Mon, Feb 06, 2017 - Page 3 News List

Minister of Agriculture’s praises sung in Yilan

By Yu Ming-chin and Jonathan Chin  /  Staff reporter, with staff writer

Council of Agriculture Minister Lin Tsung-hsien, left, attends an event in Yilan County on Friday.

Photo: Chiang Chih-hsiung, Taipei Times

The appointment Yilan County Commissioner Lin Tsung-hsien (林聰賢) as minister of the Council of Agriculture marked a high point for Yilan County.

An atypical self-made man in Taiwanese politics, Lin is not a descendant of politicians and, having joined the Democratic Progressive Party (DPP) in 1998, has no long-standing status as a party operative.

Lin’s ascension to President Tsai Ing-wen’s (蔡英文) inner circle is owed primarily to his administrative prowess and political success in Yilan, having repeatedly ranked among the nation’s most popular elected officials in surveys.

Lin also impressed observers with his electoral performance.

In 2014, he was re-elected county commissioner in a landslide election with 63.95 percent of vote, the highest share of the ballot for any candidate participating in an election as a county commissioner or special municipality mayor that year.

Lin, 56, was born in Yilan County’s Luodong Township (羅東) into an agricultural family, which he worked into his public image, reminding voters that he used to collect neighborhood sewage for the family’s plot of land.

After being honorably discharged from military service, Lin worked as an insurance agent and later passed the civil service exam to become a borough warden in Yilan in 1988.

The following year, Lin was appointed the head of the city’s waste management amid a municipal crisis.

Overflowing garbage had overwhelmed the county office headquarters and Lin successfully negotiated with the military for the use of its bases for temporary waste storage.

In 1994, Lin became the Luodong secretary-general and in 1998 was recruited to the DPP by invitation of its then-chairman, Lin I-hsiung (林義雄).

Lin’s political career began to take off in 2001, when he successfully ran for mayor of Luodong.

In 2009, Lin campaigned for the position of Yilan County commissioner and carried with him a briefcase belonging to former Yilan County commissioner Chen Ding-nan (陳定南), figuratively claiming the popular commissioner’s mantle.

Lin was re-elected in 2014.

In 2012, Lin was a speaker at an event following Tsai’s then-unsuccessful presidential bid to thank her supporters. Lin became choked up on stage and could not speak, which Tsai acknowledged by patting his back.

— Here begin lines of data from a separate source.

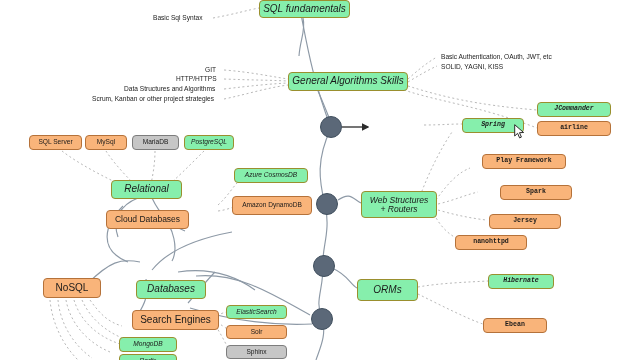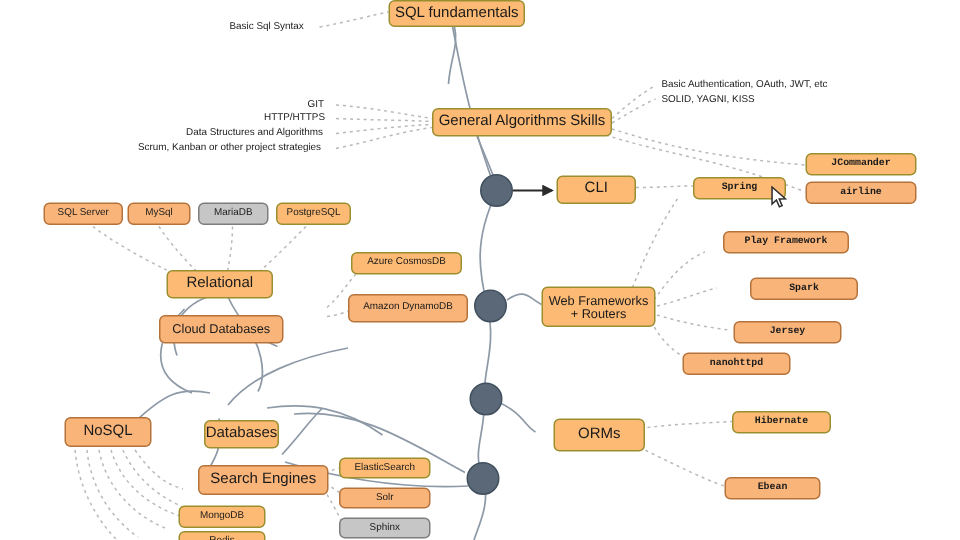--- a/index.html
+++ b/index.html
@@ -25,7 +25,7 @@
     white-space:pre-line;
     letter-spacing:0px;
   }
-  .n-yellow{background:#fdba74;border-color:#9a8f2e;color:#1a1a1a;}
+  .n-yellow{background:#86efac;border-color:#9a8f2e;color:#1a1a1a;font-style:italic;}
   .n-orange{background:#f9b47a;border-color:#b5723a;color:#1a1a1a;}
   .n-gray{background:#c6c6c6;border-color:#7d7d7d;color:#1a1a1a;}
 

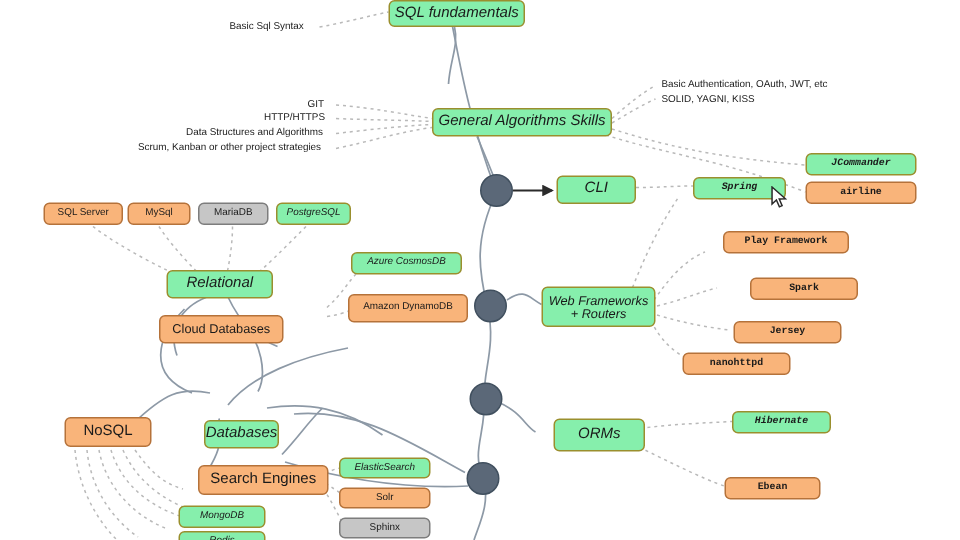--- a/index.html
+++ b/index.html
@@ -169,7 +169,6 @@
   <div class="leaf" style="left:441px;top:53px;">Basic Authentication, OAuth, JWT, etc</div>
   <div class="leaf" style="left:441px;top:63px;">SOLID, YAGNI, KISS</div>
 
-  <div class="node n-yellow sans big" style="left:371px;top:117px;width:53px;height:19px;">CLI</div>
 
   <div class="node n-yellow mono tiny" style="left:537px;top:102px;width:74px;height:15px;">JCommander</div>
   <div class="node n-orange mono tiny" style="left:537px;top:121px;width:74px;height:15px;">airline</div>

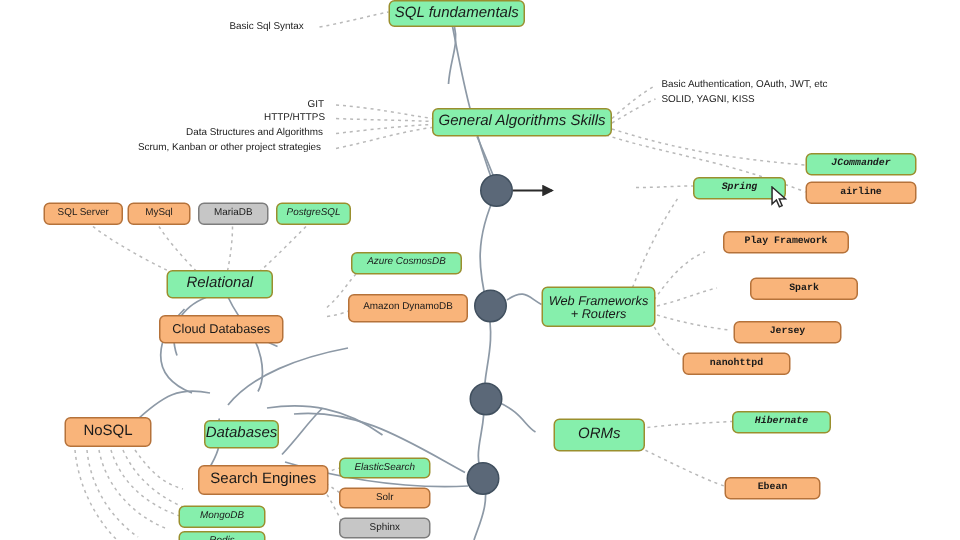--- a/index.html
+++ b/index.html
@@ -173,7 +173,7 @@
   <div class="node n-yellow mono tiny" style="left:537px;top:102px;width:74px;height:15px;">JCommander</div>
   <div class="node n-orange mono tiny" style="left:537px;top:121px;width:74px;height:15px;">airline</div>
 
-  <div class="node n-yellow sans mid" style="left:361px;top:191px;width:76px;height:27px;">Web Frameworks
+  <div class="node n-yellow sans mid" style="left:361px;top:191px;width:76px;height:27px;">Web Structures
 + Routers</div>
 
   <div class="node n-yellow mono tiny" style="left:462px;top:118px;width:62px;height:15px;">Spring</div>

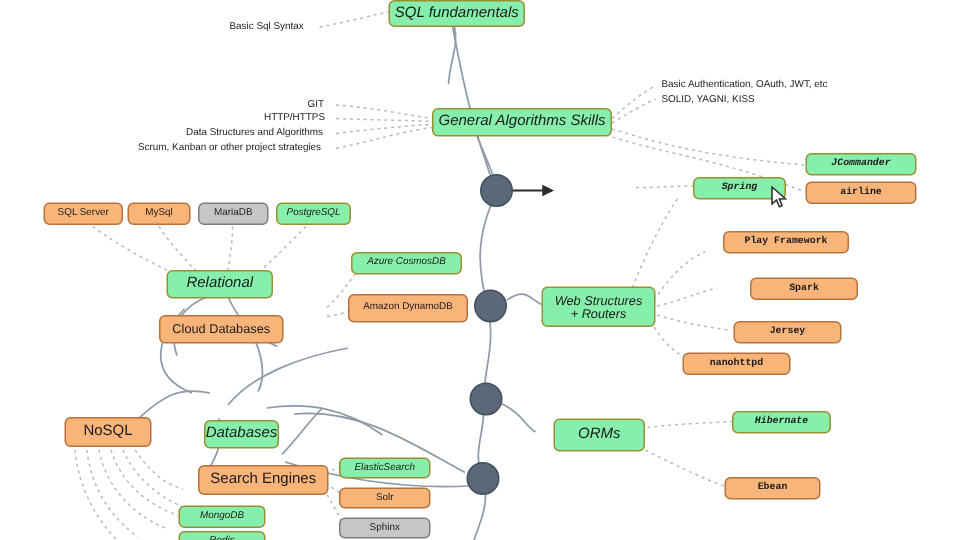--- a/index.html
+++ b/index.html
@@ -199,7 +199,7 @@
   <div class="node n-yellow sans tiny" style="left:234px;top:168px;width:74px;height:15px;">Azure CosmosDB</div>
   <div class="node n-orange sans tiny" style="left:232px;top:196px;width:80px;height:19px;">Amazon DynamoDB</div>
 
-  <div class="node n-yellow sans big" style="left:136px;top:280px;width:50px;height:19px;">Databases</div>
+  <div class="node n-yellow sans big" style="left:136px;top:280px;width:70px;height:19px;">Databases</div>
 
   <div class="node n-orange sans big" style="left:43px;top:278px;width:58px;height:20px;text-align:center;">NoSQL</div>
 

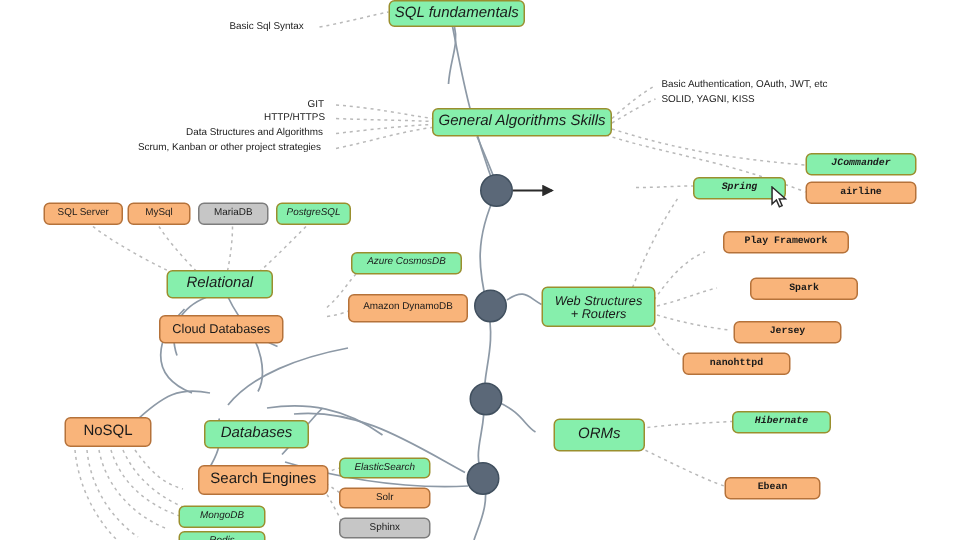--- a/index.html
+++ b/index.html
@@ -182,7 +182,7 @@
   <div class="node n-orange mono tiny" style="left:489px;top:214px;width:72px;height:15px;">Jersey</div>
   <div class="node n-orange mono tiny" style="left:455px;top:235px;width:72px;height:15px;">nanohttpd</div>
 
-  <div class="node n-yellow sans big" style="left:357px;top:279px;width:61px;height:22px;margin-left:12px;">ORMs</div>
+  <div class="node n-yellow sans big" style="left:357px;top:279px;width:61px;height:22px;">ORMs</div>
 
   <div class="node n-yellow mono tiny" style="left:488px;top:274px;width:66px;height:15px;">Hibernate</div>
   <div class="node n-orange mono tiny" style="left:483px;top:318px;width:64px;height:15px;">Ebean</div>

Lin’s ministerial appointment has not been universally applauded, as his decision to bolster agricultural land-use regulations and raise taxes on nominal agricultural properties led to the most notable political spat during his leadership of Yilan.

“It does not follow that a commissioner from an agricultural county would know what is good for farming communities. Lin’s determination to protect farmland is open to question,” farmers’ rights advocate and Land and Rice Workshop founder Wu Chia-lin (吳佳玲) said, panning Lin’s appointment.

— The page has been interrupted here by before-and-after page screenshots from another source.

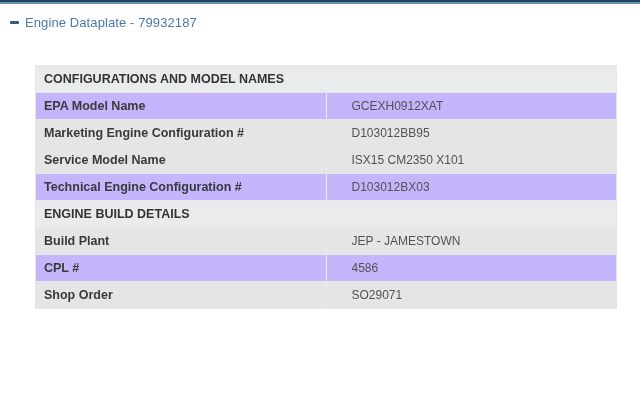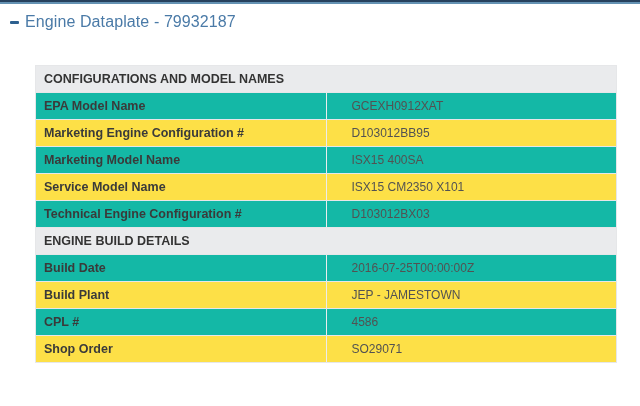--- a/index.html
+++ b/index.html
@@ -31,7 +31,7 @@
   }
   .page-title {
     color: #4a7aa7;
-    font-size: 16px;
+    font-size: 13px;
     letter-spacing: 0.1px;
   }
 

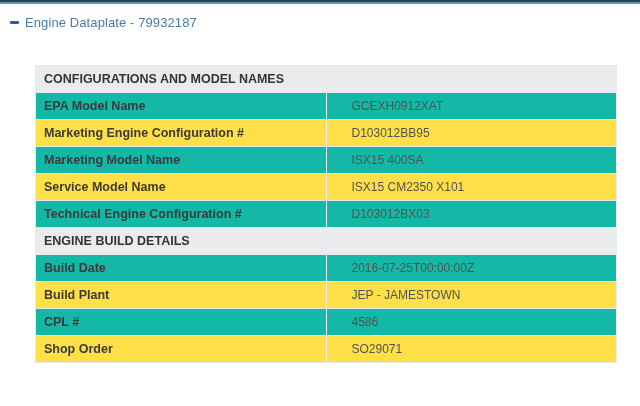--- a/index.html
+++ b/index.html
@@ -55,7 +55,7 @@
     padding: 6px 8px;
     height: 26px;
   }
-  tr.data-row td { height: 27px; background: #14b8a6; }
+  tr.data-row td { height: 27px; background: #c4b5fd; }
   tr.data-row.alt td { background: #fde047; }
   td.label-cell {
     width: 447px;

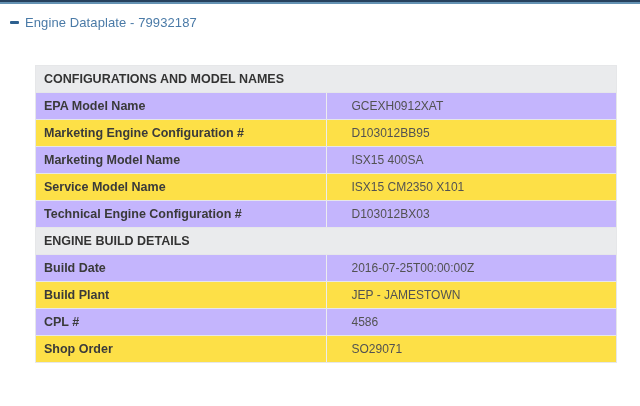--- a/index.html
+++ b/index.html
@@ -56,7 +56,7 @@
     height: 26px;
   }
   tr.data-row td { height: 27px; background: #c4b5fd; }
-  tr.data-row.alt td { background: #fde047; }
+  tr.data-row.alt td { background: #e5e5e5; }
   td.label-cell {
     width: 447px;
     font-weight: bold;

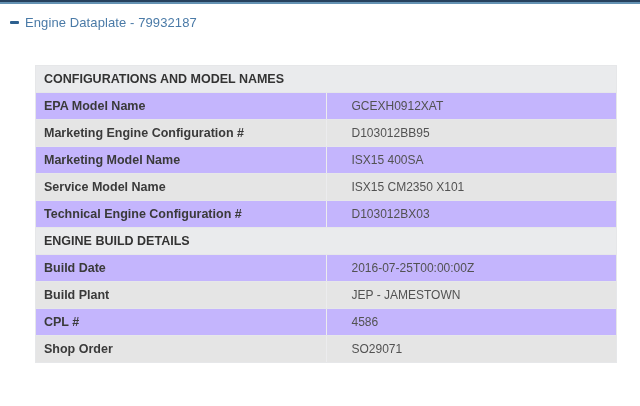--- a/index.html
+++ b/index.html
@@ -99,10 +99,6 @@
           <td class="label-cell">Marketing Engine Configuration #</td>
           <td class="value-cell">D103012BB95</td>
         </tr>
-        <tr class="data-row">
-          <td class="label-cell">Marketing Model Name</td>
-          <td class="value-cell">ISX15 400SA</td>
-        </tr>
         <tr class="data-row alt">
           <td class="label-cell">Service Model Name</td>
           <td class="value-cell">ISX15 CM2350 X101</td>

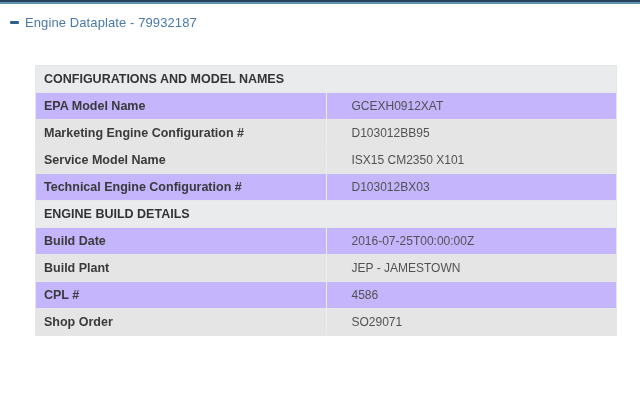--- a/index.html
+++ b/index.html
@@ -110,10 +110,6 @@
         <tr class="section-row">
           <td colspan="2">ENGINE BUILD DETAILS</td>
         </tr>
-        <tr class="data-row">
-          <td class="label-cell">Build Date</td>
-          <td class="value-cell">2016-07-25T00:00:00Z</td>
-        </tr>
         <tr class="data-row alt">
           <td class="label-cell">Build Plant</td>
           <td class="value-cell">JEP - JAMESTOWN</td>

Wu said that Lin approved more dual-use constructions in Yilan than other any other commissioner and no dual-use buildings had been fined for breaking county rules.

In the worst case, asking Lin to save farmland would lead to the maintenance of a “status quo,” Wu said, calling on Lin to “take real action” to preserve agriculture.

“There is not going to be any agriculture without farmland and there is no functioning country without agriculture,” Wu said.

Lin had “often flip-flopped” in his commitment to protect farming communities and frequently used flaws in the central government’s regulations as a scapegoat to “shift blame from himself,” Yilan Guardian Workshop founder Lee Pao-lien (李寶蓮) said.